--- Records for processing Enclosed Below ---
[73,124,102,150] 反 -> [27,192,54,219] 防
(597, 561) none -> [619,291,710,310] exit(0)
--- End of Enclosed Records for processing ---
--- Records for processing Enclosed Below ---
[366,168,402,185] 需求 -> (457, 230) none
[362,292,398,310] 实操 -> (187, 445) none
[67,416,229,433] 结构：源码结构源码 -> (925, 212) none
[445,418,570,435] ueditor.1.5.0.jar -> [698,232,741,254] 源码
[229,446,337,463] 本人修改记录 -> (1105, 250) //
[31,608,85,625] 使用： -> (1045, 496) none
--- End of Enclosed Records for processing ---
Assignment.
Write down only how many lines in the listing contain the word "none".

Output below.
5